Gli ibridi lanciano un ultimo ruggito prima di lasciarla perdere e correre dietro a me, mentre io urlo con tutta la voce che ho in corpo: “Scappa, Katniss, scappa!”
Il mio urlo è roco e trasuda disperazione mentre la vedo correre lontano da me, verso la sua salvezza. Mentre so che morirò, e morirò per lei. Poi è una frazione di secondo e scoppia una mina, e io chiudo gli occhi e non ho il coraggio di guardare.

 
Il fiato mi muore in gola mentre spalanco gli occhi e inspiro avidamente tutta l’aria che posso, come un bambino che viene al mondo, e i miei occhi cercano disperatamente Katniss di fianco a me. C’è.
C’è e mi distendo, mi lascio ricadere sfinito sul cuscino e tiro un sospiro di sollievo, mentre i miei occhi si annebbiano e soffoco un singhiozzo sulle lenzuola di seta, concedendomi di piangere silenziosamente mentre lo mordo, respirando piano per non svegliarla. Dobbiamo essere gli unici a Panem che si riposano più da svegli che non dormendo. Cerco di calmarmi respirando profondamente l’aria calda che non sa di sangue e arena, ma di margherite e canzoni non ancora cantate, storie non ancora scritte e giorni non ancora vissuti. Che sa di promesse e di calore. Poi guardo lei, che è accanto a me ma in un altro mondo, un mondo in cui non posso proteggerla e non potrò mai entrare. È così, Katniss; anche quando c’è non sai mai se la comprendi a fondo, non indovini cosa pensi, a chi pensi, e in quali termini lo faccia.

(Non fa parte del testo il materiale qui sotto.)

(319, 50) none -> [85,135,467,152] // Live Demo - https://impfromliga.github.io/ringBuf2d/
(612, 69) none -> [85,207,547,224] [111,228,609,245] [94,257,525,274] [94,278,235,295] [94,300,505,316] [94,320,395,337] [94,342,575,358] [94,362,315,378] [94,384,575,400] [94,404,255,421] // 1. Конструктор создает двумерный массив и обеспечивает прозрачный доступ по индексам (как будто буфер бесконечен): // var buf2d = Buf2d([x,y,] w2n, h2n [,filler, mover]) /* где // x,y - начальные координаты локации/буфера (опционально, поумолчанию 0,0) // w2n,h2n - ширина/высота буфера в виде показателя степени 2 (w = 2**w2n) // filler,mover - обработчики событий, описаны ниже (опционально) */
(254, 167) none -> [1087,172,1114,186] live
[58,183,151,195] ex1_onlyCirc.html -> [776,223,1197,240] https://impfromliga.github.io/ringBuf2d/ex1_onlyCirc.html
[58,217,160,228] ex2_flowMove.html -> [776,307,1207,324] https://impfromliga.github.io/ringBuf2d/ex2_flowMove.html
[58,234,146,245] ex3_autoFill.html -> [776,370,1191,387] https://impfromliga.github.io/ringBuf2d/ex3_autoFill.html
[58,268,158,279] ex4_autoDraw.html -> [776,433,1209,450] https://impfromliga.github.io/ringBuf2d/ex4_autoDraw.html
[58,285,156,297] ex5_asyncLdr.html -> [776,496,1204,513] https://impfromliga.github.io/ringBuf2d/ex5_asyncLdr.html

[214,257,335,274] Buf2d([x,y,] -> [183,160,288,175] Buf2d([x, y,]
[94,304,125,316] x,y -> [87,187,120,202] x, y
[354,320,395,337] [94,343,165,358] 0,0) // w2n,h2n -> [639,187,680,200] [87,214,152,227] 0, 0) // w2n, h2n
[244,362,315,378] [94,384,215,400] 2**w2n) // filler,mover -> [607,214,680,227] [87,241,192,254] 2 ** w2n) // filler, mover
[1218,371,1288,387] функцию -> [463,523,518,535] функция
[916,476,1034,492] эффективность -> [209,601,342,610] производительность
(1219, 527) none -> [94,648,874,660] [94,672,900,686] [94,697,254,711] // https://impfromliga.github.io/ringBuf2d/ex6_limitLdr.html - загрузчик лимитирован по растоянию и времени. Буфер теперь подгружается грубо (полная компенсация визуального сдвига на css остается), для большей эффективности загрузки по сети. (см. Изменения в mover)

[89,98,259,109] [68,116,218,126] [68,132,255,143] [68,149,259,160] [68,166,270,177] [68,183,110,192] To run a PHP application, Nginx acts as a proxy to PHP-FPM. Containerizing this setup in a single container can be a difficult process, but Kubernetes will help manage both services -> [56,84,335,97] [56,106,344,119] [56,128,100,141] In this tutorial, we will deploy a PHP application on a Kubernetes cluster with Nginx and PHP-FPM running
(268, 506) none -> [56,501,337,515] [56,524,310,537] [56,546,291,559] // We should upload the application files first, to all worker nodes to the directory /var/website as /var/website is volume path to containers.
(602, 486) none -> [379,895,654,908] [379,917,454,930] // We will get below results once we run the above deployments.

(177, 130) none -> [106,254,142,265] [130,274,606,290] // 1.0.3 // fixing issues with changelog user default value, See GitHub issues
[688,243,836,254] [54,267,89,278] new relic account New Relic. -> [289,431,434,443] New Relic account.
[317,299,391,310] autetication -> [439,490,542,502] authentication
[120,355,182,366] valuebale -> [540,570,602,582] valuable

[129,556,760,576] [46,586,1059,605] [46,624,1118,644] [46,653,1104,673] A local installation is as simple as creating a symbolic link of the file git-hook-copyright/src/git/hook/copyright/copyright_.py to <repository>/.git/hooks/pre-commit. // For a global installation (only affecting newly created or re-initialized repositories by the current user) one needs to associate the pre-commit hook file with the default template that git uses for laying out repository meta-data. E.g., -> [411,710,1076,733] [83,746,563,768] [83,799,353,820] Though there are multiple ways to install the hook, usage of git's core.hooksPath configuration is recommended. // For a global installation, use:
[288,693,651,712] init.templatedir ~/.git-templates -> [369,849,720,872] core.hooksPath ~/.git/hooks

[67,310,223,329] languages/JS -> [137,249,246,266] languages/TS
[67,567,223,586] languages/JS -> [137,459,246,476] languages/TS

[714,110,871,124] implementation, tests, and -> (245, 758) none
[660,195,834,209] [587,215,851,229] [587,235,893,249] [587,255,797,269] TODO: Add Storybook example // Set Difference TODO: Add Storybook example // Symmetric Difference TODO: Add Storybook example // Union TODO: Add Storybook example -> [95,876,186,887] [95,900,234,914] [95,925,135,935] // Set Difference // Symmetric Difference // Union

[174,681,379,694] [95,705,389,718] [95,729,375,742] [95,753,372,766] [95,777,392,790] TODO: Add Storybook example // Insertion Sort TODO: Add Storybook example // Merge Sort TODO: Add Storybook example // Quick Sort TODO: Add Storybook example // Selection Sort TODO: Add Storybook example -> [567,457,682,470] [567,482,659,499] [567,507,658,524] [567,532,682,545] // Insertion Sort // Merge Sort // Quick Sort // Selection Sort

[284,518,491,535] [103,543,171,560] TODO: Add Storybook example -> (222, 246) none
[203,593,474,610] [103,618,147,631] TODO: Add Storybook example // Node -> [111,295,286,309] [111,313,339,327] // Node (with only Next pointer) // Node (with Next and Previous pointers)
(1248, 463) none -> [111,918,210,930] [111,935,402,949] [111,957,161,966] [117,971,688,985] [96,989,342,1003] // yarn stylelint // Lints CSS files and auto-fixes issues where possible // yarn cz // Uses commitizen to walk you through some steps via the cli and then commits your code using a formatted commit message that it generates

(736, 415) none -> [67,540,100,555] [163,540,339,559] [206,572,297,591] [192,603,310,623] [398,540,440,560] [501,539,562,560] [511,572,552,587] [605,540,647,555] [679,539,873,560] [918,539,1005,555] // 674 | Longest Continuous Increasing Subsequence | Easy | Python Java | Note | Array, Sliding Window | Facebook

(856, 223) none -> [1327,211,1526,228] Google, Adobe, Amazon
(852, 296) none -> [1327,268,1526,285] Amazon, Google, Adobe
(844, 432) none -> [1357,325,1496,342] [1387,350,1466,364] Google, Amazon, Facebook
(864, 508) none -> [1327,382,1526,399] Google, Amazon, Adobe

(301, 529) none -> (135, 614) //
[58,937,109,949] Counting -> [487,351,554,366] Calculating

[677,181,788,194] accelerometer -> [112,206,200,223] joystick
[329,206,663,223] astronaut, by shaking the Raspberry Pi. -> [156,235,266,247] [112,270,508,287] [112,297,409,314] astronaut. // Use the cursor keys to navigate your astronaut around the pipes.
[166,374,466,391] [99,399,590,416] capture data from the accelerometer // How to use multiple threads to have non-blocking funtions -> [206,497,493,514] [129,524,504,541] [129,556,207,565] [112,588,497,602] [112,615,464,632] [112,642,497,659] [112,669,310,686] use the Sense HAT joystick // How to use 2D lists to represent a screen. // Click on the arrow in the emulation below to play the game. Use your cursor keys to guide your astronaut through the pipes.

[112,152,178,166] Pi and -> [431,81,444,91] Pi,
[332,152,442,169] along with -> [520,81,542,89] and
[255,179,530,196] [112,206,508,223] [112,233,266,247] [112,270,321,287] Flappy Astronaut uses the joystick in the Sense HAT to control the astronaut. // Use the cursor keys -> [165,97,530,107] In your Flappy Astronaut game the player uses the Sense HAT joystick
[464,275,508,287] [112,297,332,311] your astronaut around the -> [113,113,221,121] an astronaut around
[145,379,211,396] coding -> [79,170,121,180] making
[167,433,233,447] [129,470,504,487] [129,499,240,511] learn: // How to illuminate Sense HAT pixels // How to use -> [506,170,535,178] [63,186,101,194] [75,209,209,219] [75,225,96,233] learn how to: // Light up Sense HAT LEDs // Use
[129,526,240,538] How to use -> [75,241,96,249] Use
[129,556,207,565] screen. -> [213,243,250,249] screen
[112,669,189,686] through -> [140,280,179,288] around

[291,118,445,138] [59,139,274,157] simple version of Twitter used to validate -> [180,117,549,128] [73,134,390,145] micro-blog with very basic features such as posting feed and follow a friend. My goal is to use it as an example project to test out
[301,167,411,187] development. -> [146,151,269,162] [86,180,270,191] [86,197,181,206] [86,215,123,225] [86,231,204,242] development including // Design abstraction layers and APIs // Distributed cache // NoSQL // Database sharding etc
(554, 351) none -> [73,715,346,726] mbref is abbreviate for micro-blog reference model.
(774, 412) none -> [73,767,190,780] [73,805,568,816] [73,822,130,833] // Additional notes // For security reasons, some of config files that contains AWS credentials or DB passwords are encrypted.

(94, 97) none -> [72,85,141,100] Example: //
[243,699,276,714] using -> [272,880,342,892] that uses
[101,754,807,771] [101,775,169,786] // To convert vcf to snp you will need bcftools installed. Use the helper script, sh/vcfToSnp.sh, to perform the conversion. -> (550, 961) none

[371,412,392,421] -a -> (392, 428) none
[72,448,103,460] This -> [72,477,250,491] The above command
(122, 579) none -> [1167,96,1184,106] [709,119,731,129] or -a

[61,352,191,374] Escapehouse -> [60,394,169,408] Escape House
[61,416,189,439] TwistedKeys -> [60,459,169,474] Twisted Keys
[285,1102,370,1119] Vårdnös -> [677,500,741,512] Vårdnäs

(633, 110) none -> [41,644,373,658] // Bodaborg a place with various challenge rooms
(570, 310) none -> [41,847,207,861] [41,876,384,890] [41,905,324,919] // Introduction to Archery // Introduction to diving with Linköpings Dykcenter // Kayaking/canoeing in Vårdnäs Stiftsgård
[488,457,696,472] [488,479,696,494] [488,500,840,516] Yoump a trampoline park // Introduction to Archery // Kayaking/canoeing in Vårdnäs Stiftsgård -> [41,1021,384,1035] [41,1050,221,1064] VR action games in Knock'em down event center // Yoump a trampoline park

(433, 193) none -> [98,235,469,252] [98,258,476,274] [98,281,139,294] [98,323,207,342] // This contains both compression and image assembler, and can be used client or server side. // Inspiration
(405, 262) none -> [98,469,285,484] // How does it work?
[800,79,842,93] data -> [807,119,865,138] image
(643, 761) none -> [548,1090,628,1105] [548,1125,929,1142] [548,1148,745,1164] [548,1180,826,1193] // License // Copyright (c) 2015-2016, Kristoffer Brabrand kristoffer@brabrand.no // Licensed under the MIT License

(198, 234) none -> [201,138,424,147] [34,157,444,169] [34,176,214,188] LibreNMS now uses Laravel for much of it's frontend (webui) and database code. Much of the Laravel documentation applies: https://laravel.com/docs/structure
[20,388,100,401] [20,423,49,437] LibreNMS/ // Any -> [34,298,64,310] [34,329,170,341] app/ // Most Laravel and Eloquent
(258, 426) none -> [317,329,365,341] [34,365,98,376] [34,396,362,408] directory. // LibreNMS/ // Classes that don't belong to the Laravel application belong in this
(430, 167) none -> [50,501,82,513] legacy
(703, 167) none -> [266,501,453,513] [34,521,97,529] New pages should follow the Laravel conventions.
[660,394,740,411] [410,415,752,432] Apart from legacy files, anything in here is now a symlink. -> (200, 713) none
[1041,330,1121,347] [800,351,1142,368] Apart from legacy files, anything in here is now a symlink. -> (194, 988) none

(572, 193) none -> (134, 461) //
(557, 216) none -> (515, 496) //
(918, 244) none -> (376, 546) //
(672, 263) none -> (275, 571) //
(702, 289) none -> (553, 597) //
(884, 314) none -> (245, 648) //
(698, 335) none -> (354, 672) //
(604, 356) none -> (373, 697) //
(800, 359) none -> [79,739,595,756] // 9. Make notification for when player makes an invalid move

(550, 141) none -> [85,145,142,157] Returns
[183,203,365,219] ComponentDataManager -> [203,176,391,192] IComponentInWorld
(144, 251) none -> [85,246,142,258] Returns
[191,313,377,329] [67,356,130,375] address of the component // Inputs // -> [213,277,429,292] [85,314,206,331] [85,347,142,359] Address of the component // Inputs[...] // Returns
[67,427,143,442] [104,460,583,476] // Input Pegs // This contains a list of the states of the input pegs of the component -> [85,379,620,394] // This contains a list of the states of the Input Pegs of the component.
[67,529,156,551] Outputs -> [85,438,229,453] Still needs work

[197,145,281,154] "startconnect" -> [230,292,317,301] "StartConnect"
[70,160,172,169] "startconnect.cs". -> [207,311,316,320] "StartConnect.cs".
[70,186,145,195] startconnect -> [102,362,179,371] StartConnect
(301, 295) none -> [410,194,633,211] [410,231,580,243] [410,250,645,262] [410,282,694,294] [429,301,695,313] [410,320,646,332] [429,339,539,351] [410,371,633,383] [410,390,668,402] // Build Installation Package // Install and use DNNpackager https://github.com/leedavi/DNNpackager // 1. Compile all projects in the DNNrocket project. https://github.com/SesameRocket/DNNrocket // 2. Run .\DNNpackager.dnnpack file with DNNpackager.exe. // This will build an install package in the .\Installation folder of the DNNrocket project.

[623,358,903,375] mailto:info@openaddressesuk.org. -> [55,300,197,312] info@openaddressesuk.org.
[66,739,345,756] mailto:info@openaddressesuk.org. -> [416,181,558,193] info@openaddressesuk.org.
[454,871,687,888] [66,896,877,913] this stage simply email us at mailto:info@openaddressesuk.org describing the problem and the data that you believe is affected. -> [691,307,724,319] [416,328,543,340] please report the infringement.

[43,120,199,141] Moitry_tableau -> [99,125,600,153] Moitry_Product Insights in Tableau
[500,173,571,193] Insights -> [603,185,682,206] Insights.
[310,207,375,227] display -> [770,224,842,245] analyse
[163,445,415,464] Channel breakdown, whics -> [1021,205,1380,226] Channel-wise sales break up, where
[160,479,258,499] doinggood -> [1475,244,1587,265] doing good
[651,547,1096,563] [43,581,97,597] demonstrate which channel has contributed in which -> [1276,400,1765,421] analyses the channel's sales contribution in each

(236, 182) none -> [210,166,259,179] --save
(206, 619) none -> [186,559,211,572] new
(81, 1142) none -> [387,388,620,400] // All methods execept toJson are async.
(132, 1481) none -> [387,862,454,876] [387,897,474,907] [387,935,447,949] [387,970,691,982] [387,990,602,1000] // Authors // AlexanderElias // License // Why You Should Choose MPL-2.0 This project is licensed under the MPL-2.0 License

Una brezza leggera entra dalla finestra e le solleva la camicia da notte già corta sulle cosce, la solletica mentre lei mugugna qualcosa, poi stende il braccio fino a trovarmi e prendermi la mano con la sua che è fredda, gelata. Mi stringe e mi tira verso di sé, fino a che non mi ritrovo sopra di lei, a respirarle sul volto, che solo in quel momento si rasserena. La accarezzo piano, con la paura di svegliarla, e le sue labbra si contraggono, poi quasi accennano un sorriso. Le bacio piano la fronte, e le mie mani scendono a risistemarle la camicetta. Poi  silenziosamente mi alzo e lascio la stanza.
 

Mi sveglio e non c’è. Apro gli occhi terrorizzata e Peeta non c’è. Le mie mani afferrano il lenzuolo freddo dove dovrebbe esserci il suo corpo caldo. È stata la prima cosa che ho notato in lui, quando ci siamo stretti la mano sul palco della Mietitura: le sue mani sono sempre calde. Sono le mani di chi crea, di chi dà vita a qualcosa dove c’era solo morte e disperazione. Morte e disperazione. Sembrano le sole due parole che calzino col mio animo, dopo che tutto è finito. Tutti si sono impegnati per farci sentire di nuovo a casa, per coccolarci e ringraziarci, e io mi sento un’ingrata, ma io non vedo altro che questo, sempre. Morte e disperazione. E in questo istante , nonostante questo vento di primavera, mi sento morta dentro. Non c’è nemmeno Peeta, che forse in un momento di lucidità notturno si è reso conto dei miei continui sbalzi d’umore, e forse si è stancato di essere così irrimediabilmente buono con una come me, che non è buona a nulla. Sospiro e tiro con rabbia la coperta, disfando il letto di seta che mi hanno riservato. Forse se n’è andato davvero, e non c’è nulla che io possa fare. Tutto quello che potevo fare non l’ho fatto; per egoismo, per istinto di sopravvivenza, per chissà quale altra ragione, non l’ho fatto. E adesso è tardi. Mi giro dall’altra parte ricoprendomi completamente col lenzuolo, con tutta l’intenzione di restare per sempre così, in un bozzolo, sperando che semplicemente stando ferma, non facendo nulla, io possa rinascere farfalla alla fine di tutto. Poi mi addormento. No, dormire non è la parola giusta; sprofondo in un incerto dormiveglia che dura un’infinità, o pochi minuti, non lo so. So che a svegliarmi è un fruscio della porta che si apre; so che sto per sbraitare contro Effie che non sono ancora pronta, che non ho voglia di vestirmi e che per quanto me ne importa se ne può andare al diavolo quando riconosco il passo pesante che ho tanto spergiurato, rinnegato e infine desiderato nell’arena. Mi volto di getto mandando all’aria il resto delle coperte, e lui in un baleno è lì al mio fianco.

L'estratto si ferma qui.